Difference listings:
= = = = =
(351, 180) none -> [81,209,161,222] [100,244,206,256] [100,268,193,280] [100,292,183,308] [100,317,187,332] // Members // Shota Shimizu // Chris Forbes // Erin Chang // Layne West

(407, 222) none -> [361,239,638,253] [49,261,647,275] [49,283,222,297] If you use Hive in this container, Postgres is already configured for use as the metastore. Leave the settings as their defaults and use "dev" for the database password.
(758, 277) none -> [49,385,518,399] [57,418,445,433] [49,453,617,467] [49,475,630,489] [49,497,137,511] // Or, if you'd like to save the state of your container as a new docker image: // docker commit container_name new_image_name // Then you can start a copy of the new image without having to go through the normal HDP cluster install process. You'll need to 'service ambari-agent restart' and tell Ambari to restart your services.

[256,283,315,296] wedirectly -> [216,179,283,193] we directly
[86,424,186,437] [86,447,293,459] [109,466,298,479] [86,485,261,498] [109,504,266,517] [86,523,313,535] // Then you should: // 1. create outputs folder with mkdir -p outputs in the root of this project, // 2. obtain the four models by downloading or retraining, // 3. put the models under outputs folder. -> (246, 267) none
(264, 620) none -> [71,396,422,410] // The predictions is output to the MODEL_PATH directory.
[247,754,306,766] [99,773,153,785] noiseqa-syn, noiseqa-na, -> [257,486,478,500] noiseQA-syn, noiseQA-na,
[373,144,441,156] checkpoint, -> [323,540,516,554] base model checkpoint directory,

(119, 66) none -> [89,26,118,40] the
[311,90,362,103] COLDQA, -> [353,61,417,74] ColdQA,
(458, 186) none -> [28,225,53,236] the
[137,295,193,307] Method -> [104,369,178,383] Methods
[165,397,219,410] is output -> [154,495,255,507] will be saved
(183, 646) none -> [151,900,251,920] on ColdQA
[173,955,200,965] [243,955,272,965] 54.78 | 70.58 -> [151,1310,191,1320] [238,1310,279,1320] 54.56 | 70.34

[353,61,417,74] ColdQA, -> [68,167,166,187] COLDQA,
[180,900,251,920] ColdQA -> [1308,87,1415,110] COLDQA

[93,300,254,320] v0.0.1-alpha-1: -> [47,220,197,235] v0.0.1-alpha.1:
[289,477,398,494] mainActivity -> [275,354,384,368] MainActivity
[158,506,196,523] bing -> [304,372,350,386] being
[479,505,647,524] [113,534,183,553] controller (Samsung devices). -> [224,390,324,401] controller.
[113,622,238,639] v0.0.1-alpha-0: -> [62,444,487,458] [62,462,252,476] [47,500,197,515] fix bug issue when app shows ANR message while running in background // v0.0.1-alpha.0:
= = = = =
Problem description: Matching lines for the string "container": work out how many the records contain and write only the number.

Task result: 2